CPA Activities: The Canadian Scene Vol 38 No 1

Article 8 / 12 , Vol 38 No 1 (Spring)

CPA Activities: The Canadian Scene

New Speaker in Newfoundland and Labrador

On November 17, 2014, Lewisporte MHA Wade Verge was acclaimed as Speaker of Newfoundland and Labrador’s House of Assembly.

Having served as acting Speaker since the resignation of former Speaker Ross Wiseman in September, Verge said he was very happy to assume the role and there would be no need for his colleagues to follow the tradition of dragging him into the Speaker’s Chair as he “would have been willing to run to the chair.” First elected in 2007 and re-elected in 2011 as a member of the Progressive Conservative Party, Verge previously worked as a teacher and school principal for 22 years.

New Speaker of the Senate

Pierre Claude Nolin was appointed Speaker of the Senate by Governor General David Johnston on the advice of Prime Minister Stephen Harper on November 26, 2014. Nolin, who had served as Speaker pro tempore for a year, replaced former Speaker Noël Kinsella who resigned from the Chamber two days before mandatory retirement provisions were set to take effect.

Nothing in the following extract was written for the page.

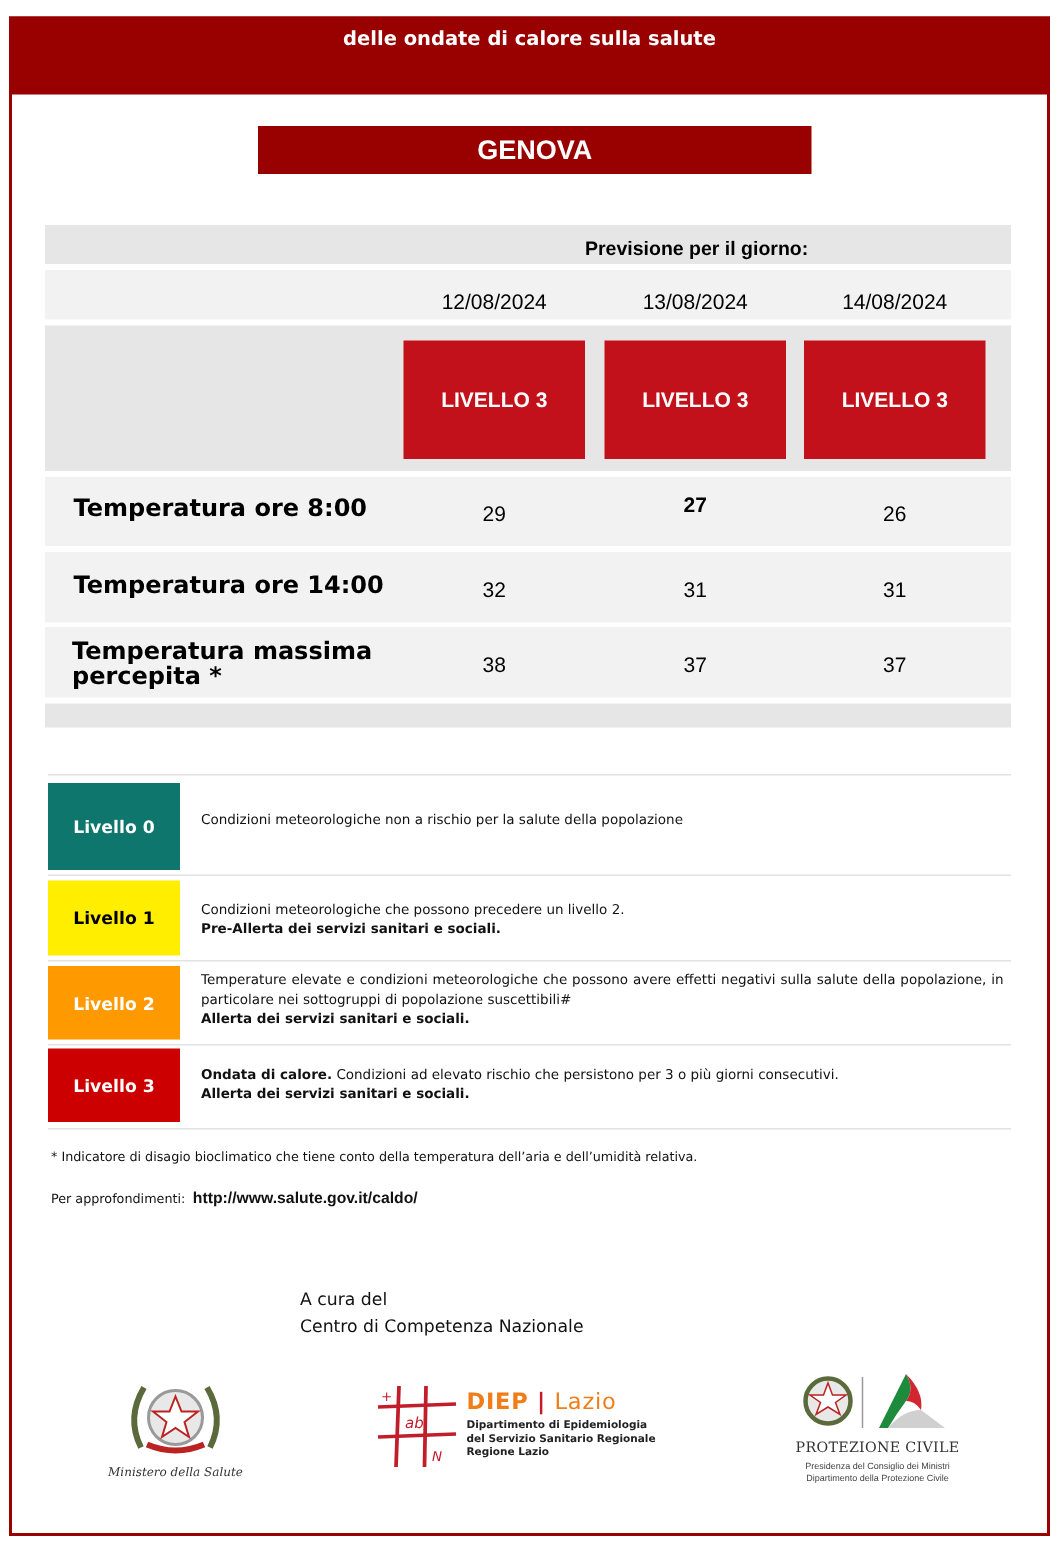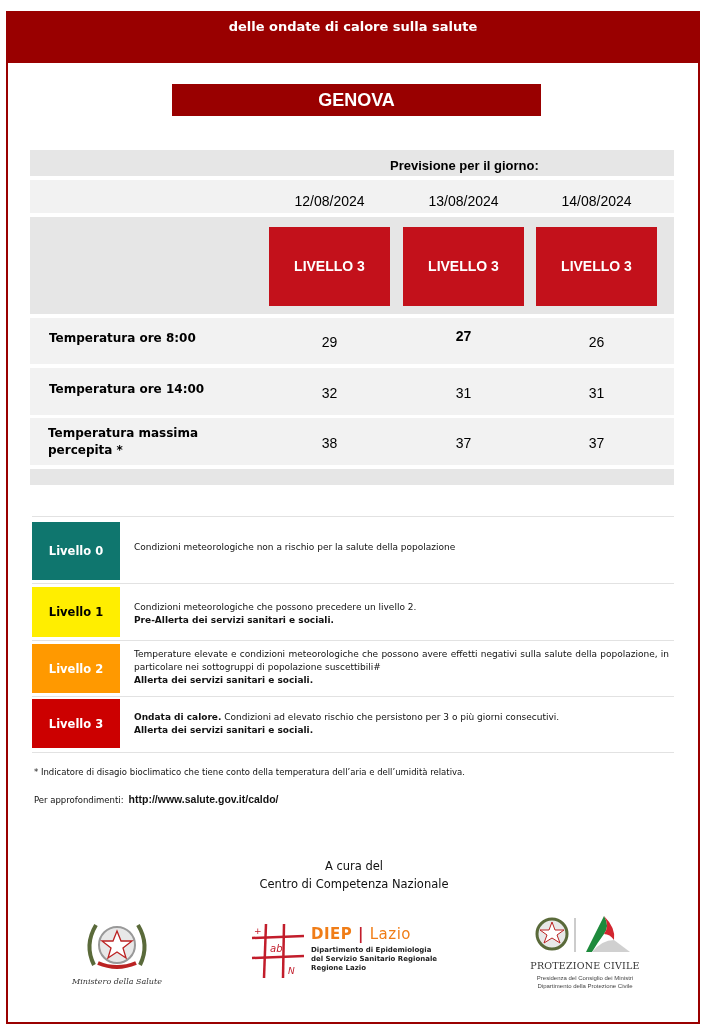"Temperatura ore 8:00" .row-label { font-size: 12px -> 16px }
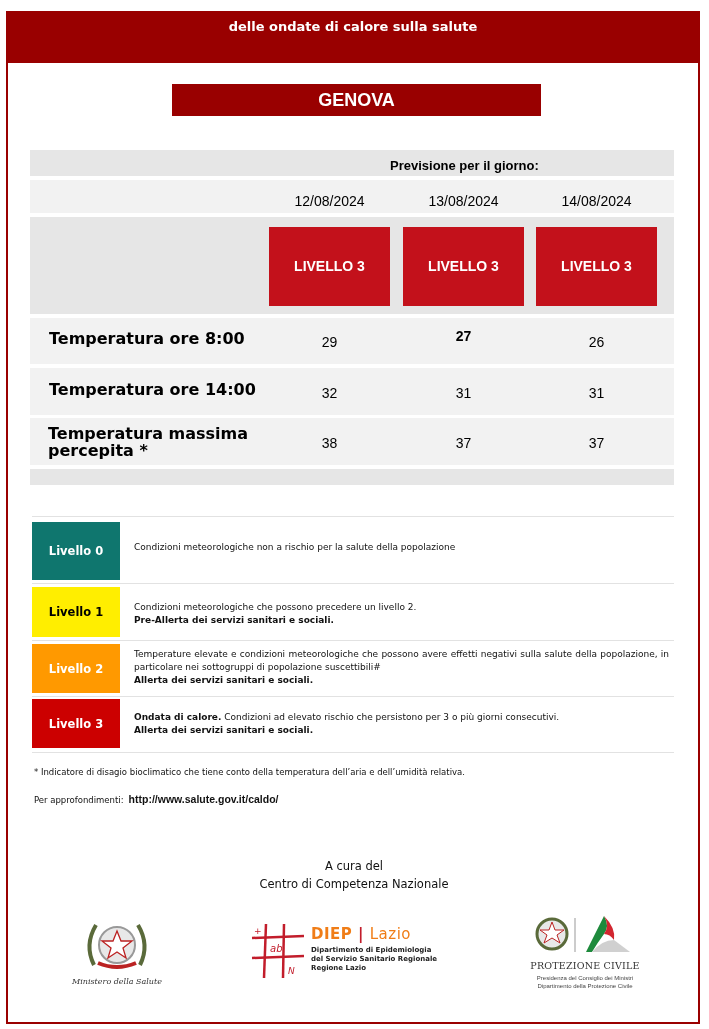"A cura del" .credit { text-align: center -> none }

A lawyer by training, Nolin was appointed to the Senate by Prime Minister Brian Mulroney in 1993 for senatorial division of De Salaberry, Québec. He chairs the Senate committee on Internal Economy, Budgets and Administration and is a member of the committee on Rules, Procedures and the Rights of Parliament.

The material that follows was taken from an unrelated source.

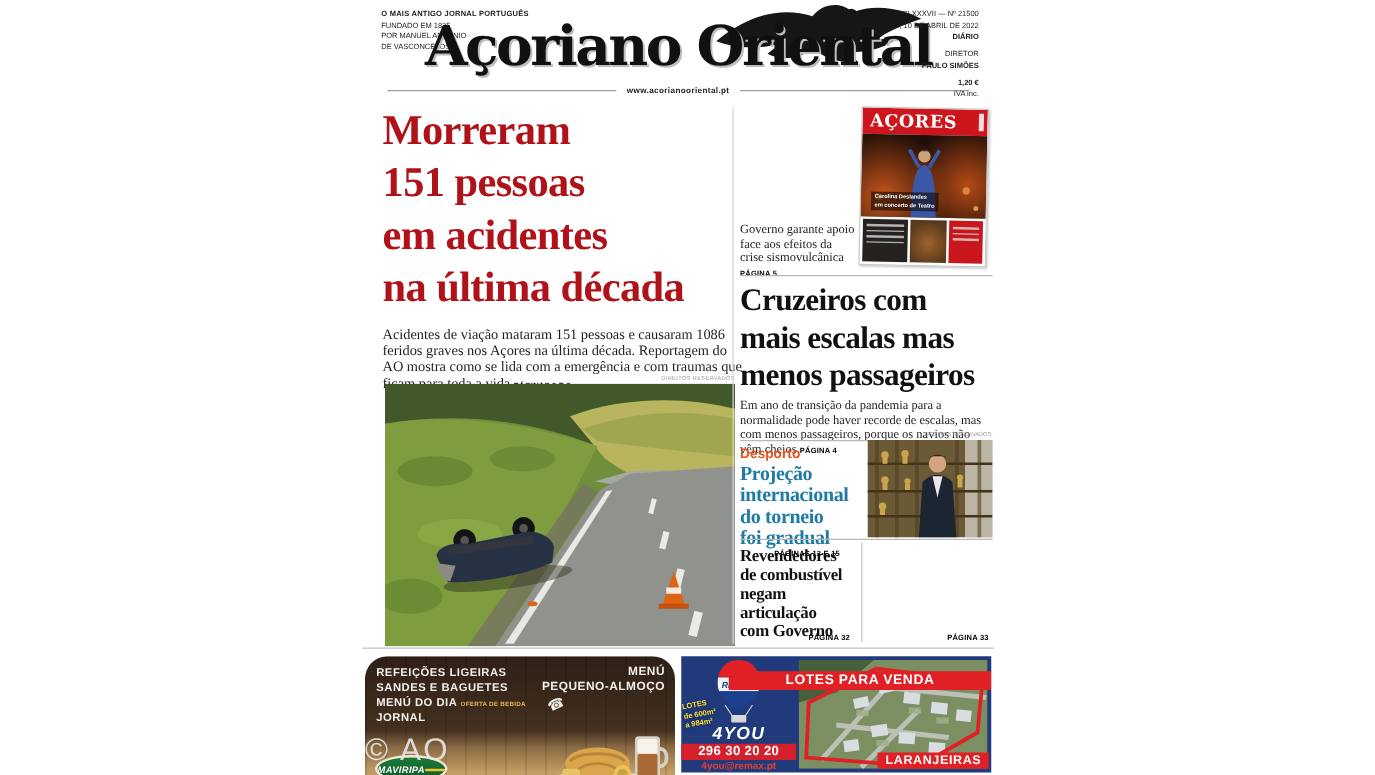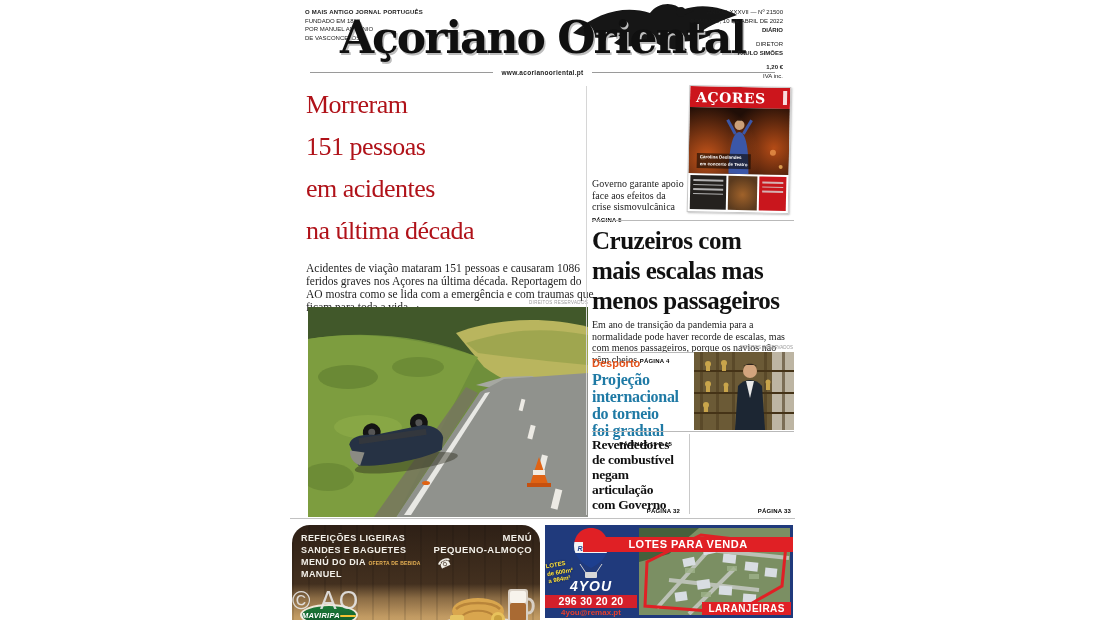"Morreram" .lead-hl { font-size: 26px -> 34px; font-weight: normal -> bold }
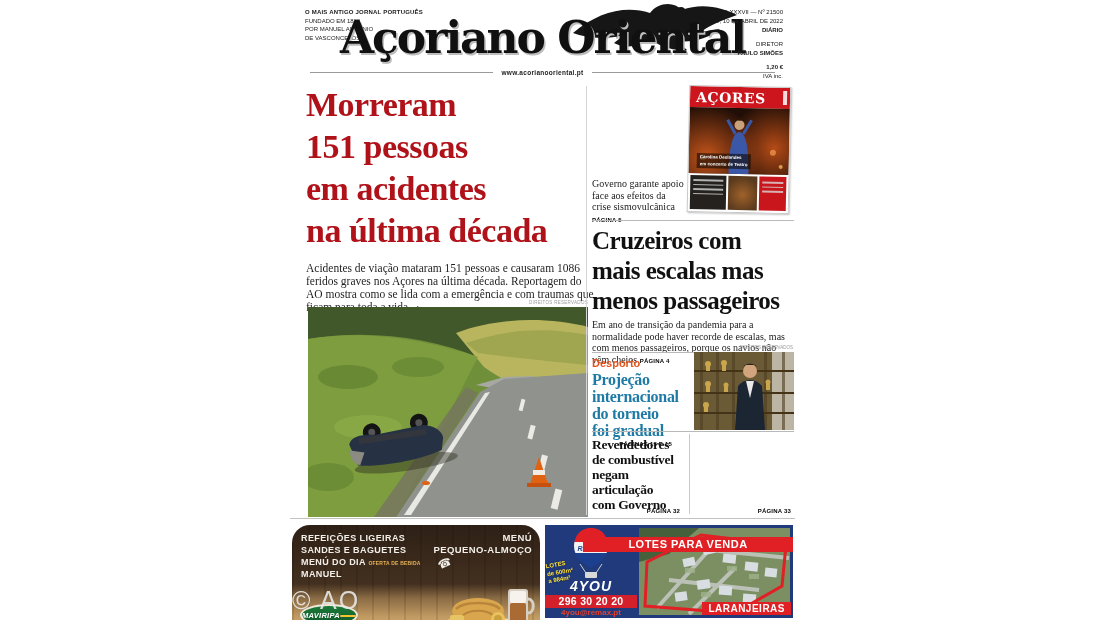"MANUEL" div { text: MANUEL -> JORNAL }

32nd Annual Presiding Officers’ Conference

From January 29 to February 1, 2015, Winnipeg, Manitoba hosted more than 50 delegates and accompanying persons at the 32nd Annual Presiding Officers’ Conference.

The first day’s business sessions focused around the theme of parliamentary privilege. In a session chaired by Prince Edward Island Speaker Carolyn Bertram, Rob Reynolds, a law clerk and Director of Interparliamentary Relations at the Legislative Assembly of Alberta, spoke about the essentials of parliamentary privilege in a modern context. In addition to defining privilege, Reynolds outlined its categories, internal controls and external recognition of parliament’s jurisdiction and the concept of contempt of parliament before concluding with a review of debates about whether or not to codify parliamentary privilege.

Neil Ferguson, Chief Clerk of Nova Scotia’s House of Assembly, offered a retrospective on an important court case dealing with parliamentary privilege that went before the Supreme Court of Canada. Chaired by Manitoba’s Deputy Speaker Tom Nevakshonoff, the session explored the legacy of Donahoe v. the CBC (or New Brunswick Broadcasting Co v. Nova Scotia (Speaker of the House of Assembly)) which tested a parliament’s power to restrict strangers from entering the House.

Yukon Speaker David Laxton chaired a panel discussion on privilege and the courts featuring presentations by André Gagnon, Acting Deputy Clerk of the House of Commons, Deborah Deller, Clerk of the Legislative Assembly of Ontario, and Tim Mercer, Clerk of the Legislative Assembly of the Northwest Territories. The session explored the experiences of these jurisdictions when invoking protection of parliamentary privilege before the courts.

The day’s final session, chaired by New Brunswick Speaker Chris Collins, provided an opportunity for jurisdictional updates on privilege and other issues.

The second day of the conference began with a presentation by British Columbia Speaker Linda Reid on e-petitions and citizen engagement. The session, chaired by Ontario Speaker Dave Levac, explored the use of new technology as a practical and cost-effective method of involving more citizens in the activities of the legislatures. A version of this presentation was previously published in the Canadian Parliamentary Review Vol. 37, No. 4.

The sixth conference session, chaired by Newfoundland and Labrador Speaker Wade Verge, dealt with presiding over Oral Questions. Saskatchewan Speaker Dan D’Autremont reflected on situations and techniques used during Question Periods and the perennial challenge of non-relevant answers to questions. This session prompted a healthy discussion among attendees of the varying lengths of Question Periods among jurisdictions across Canada and their structure and order.

A final session, chaired by Alberta Speaker Gene Zwozdesky, featured a presentation by National Assembly President Jacques Chagnon which explored how parliamentary privileges relate to safety and security considerations. A subsequent Speakers’ meeting continued to explore issues relating to this topic.